▶ **MATERIAL PROVIDED**

......

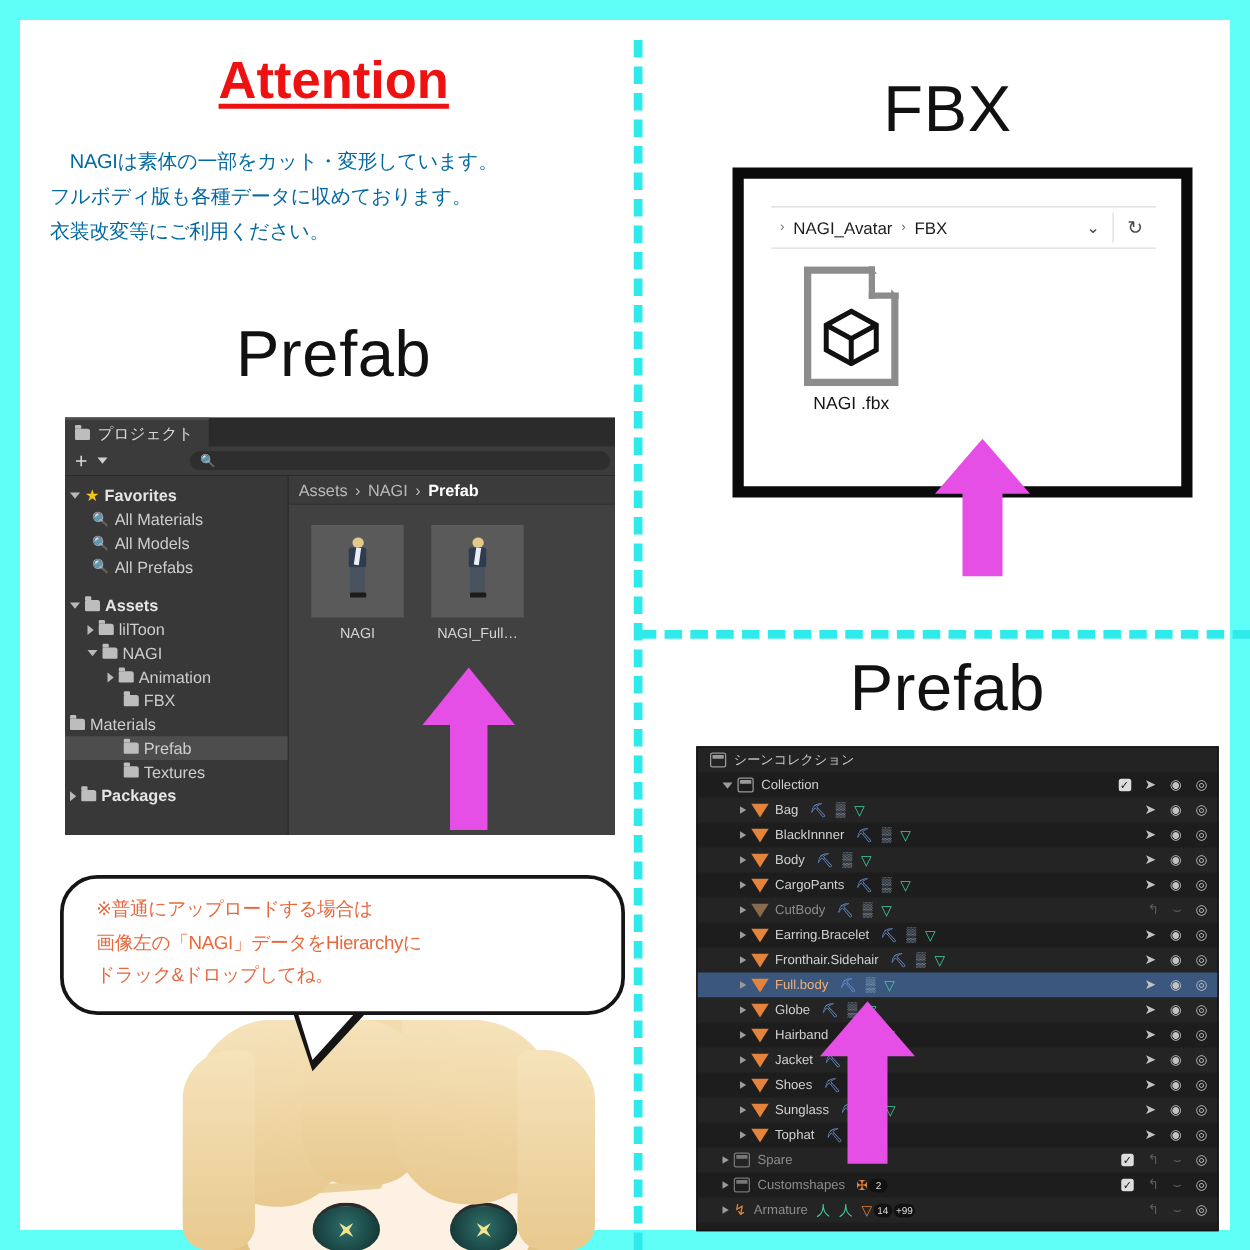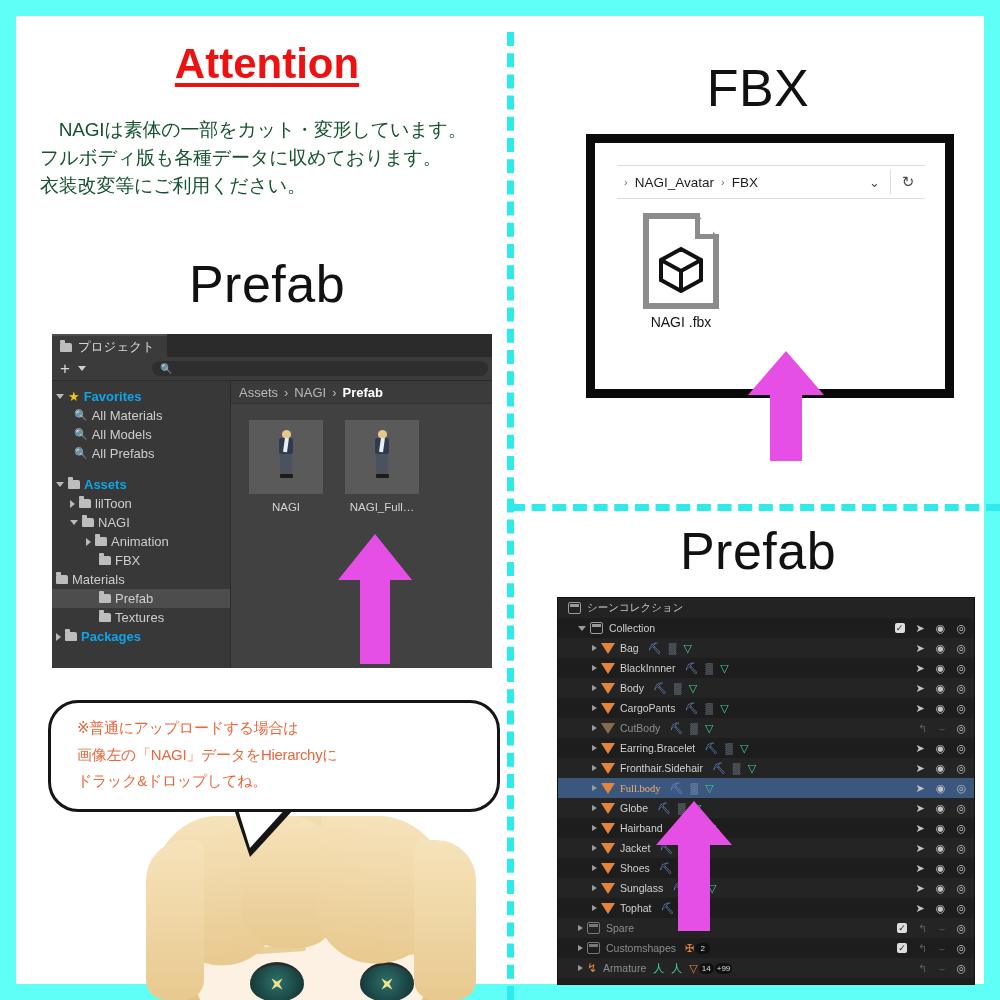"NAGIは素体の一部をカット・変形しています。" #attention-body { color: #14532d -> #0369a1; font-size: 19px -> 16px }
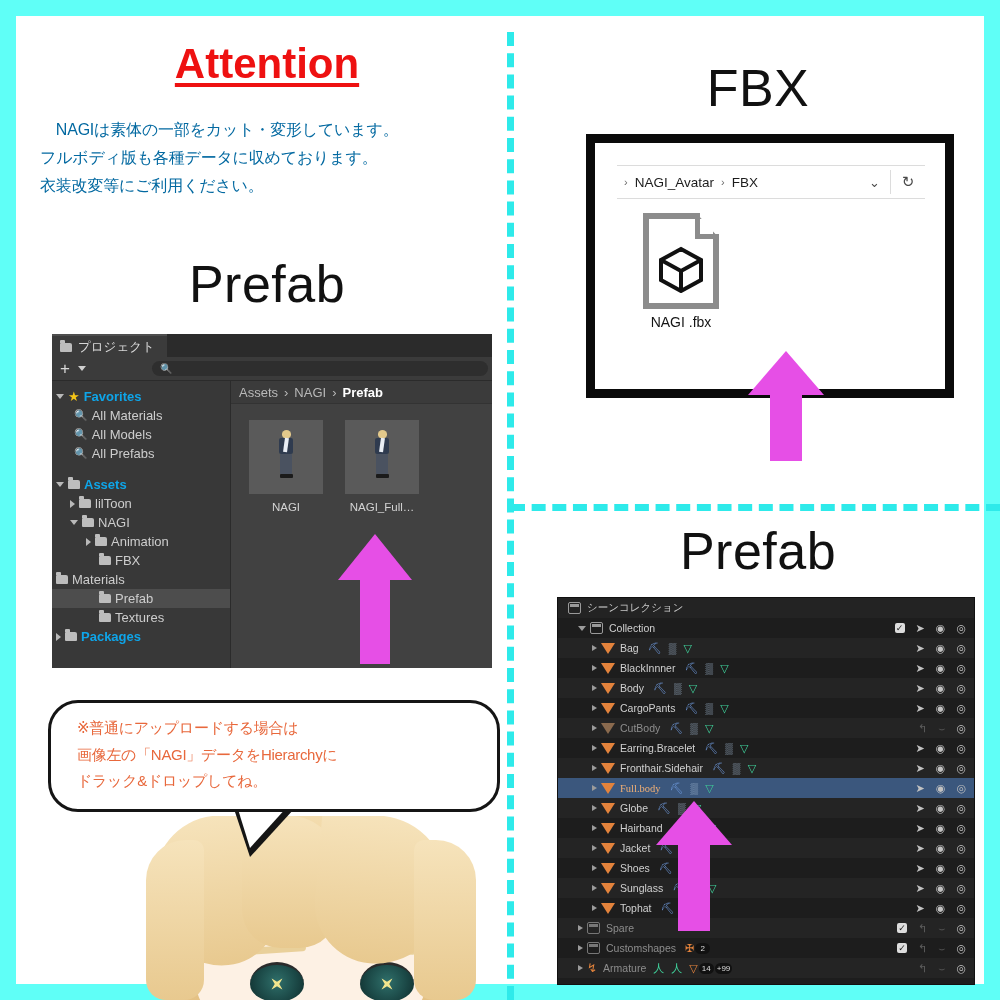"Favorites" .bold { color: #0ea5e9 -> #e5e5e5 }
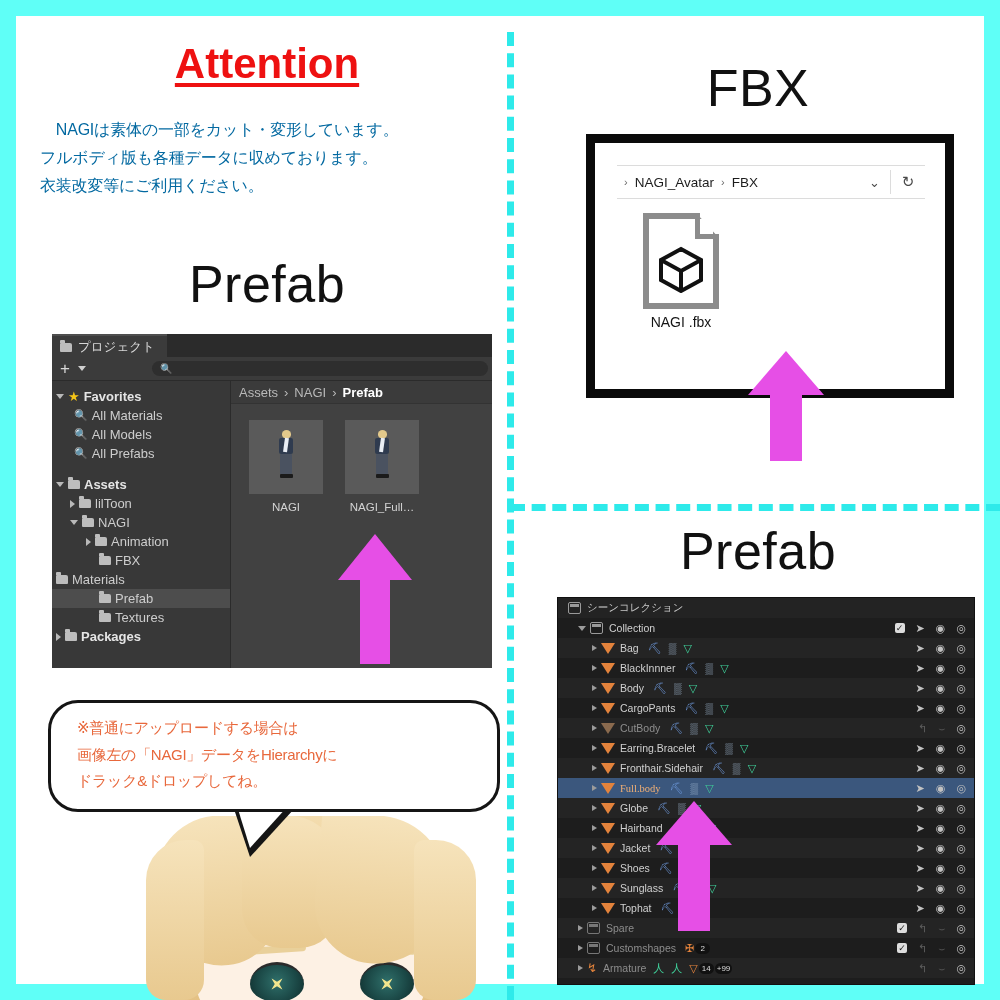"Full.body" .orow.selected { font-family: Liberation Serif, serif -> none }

......

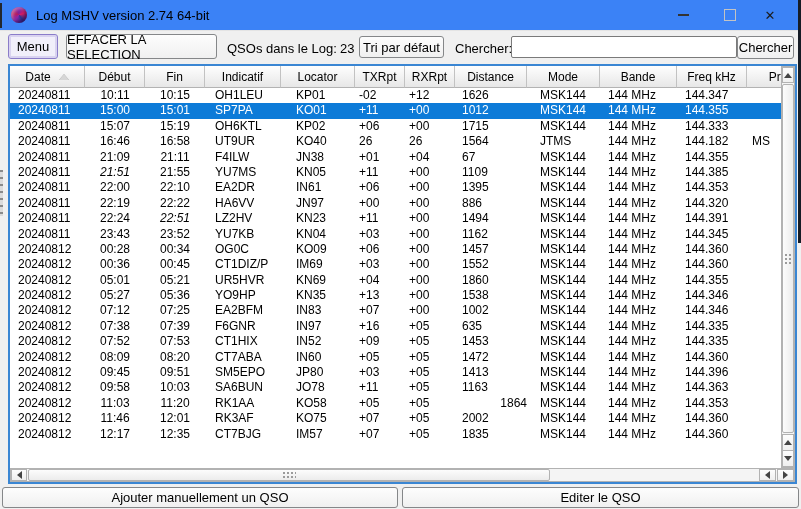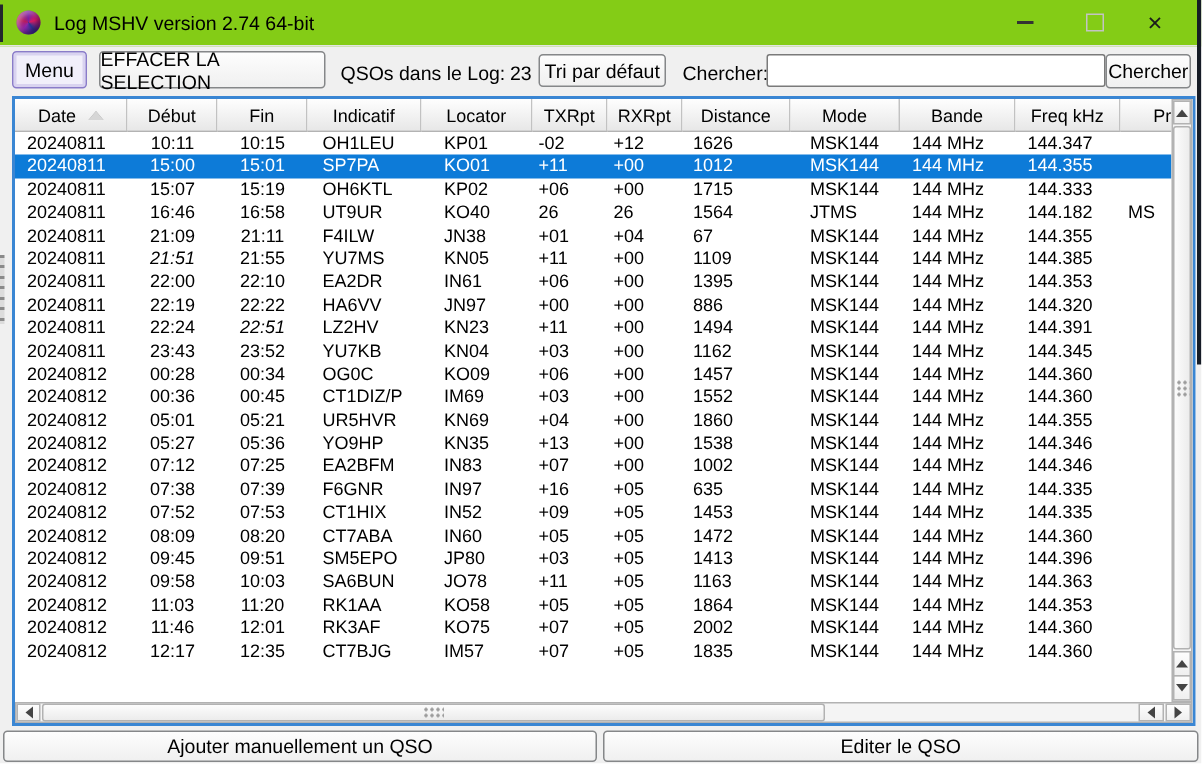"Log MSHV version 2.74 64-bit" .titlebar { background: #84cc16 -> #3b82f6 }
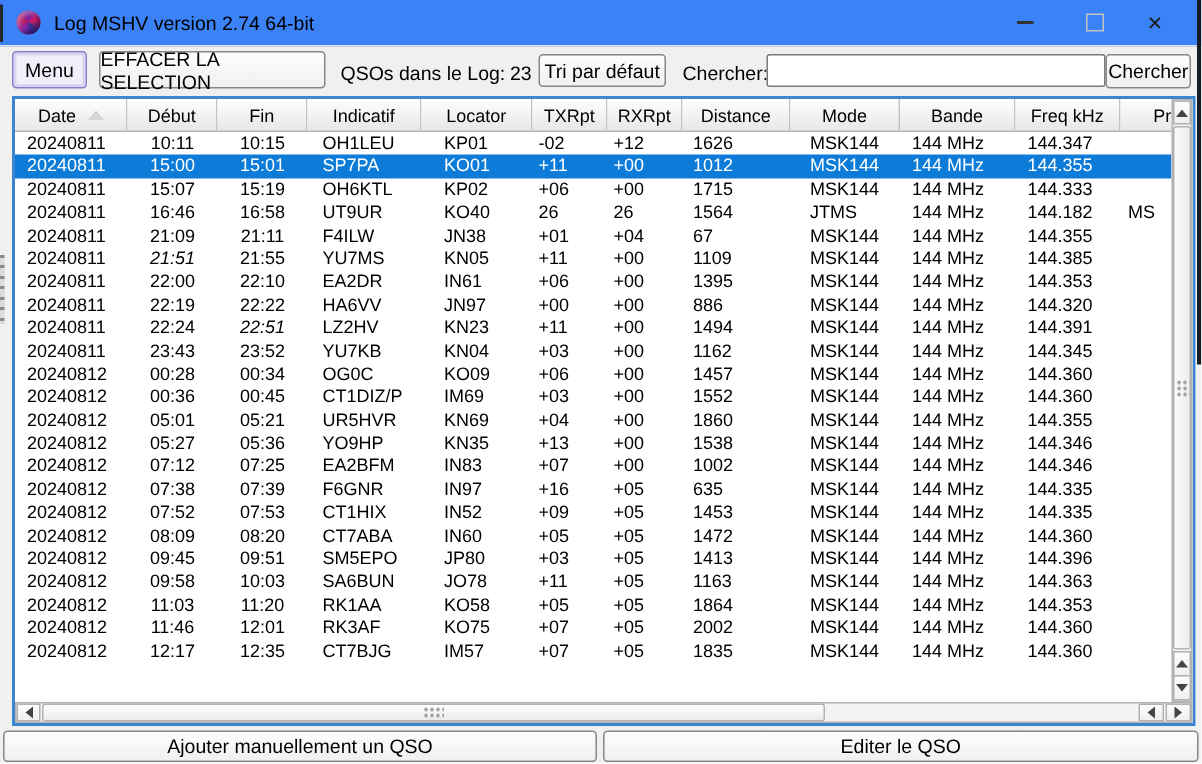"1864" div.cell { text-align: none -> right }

......

Using the data above, set down each line from the line with "color: #14532d ->" to the line with "Liberation Serif, serif" exactly, both ends included, and leave the pictures behind. Nothing else belongs.

"NAGIは素体の一部をカット・変形しています。" #attention-body { color: #14532d -> #0369a1; font-size: 19px -> 16px }
"Favorites" .bold { color: #0ea5e9 -> #e5e5e5 }
"Full.body" .orow.selected { font-family: Liberation Serif, serif -> none }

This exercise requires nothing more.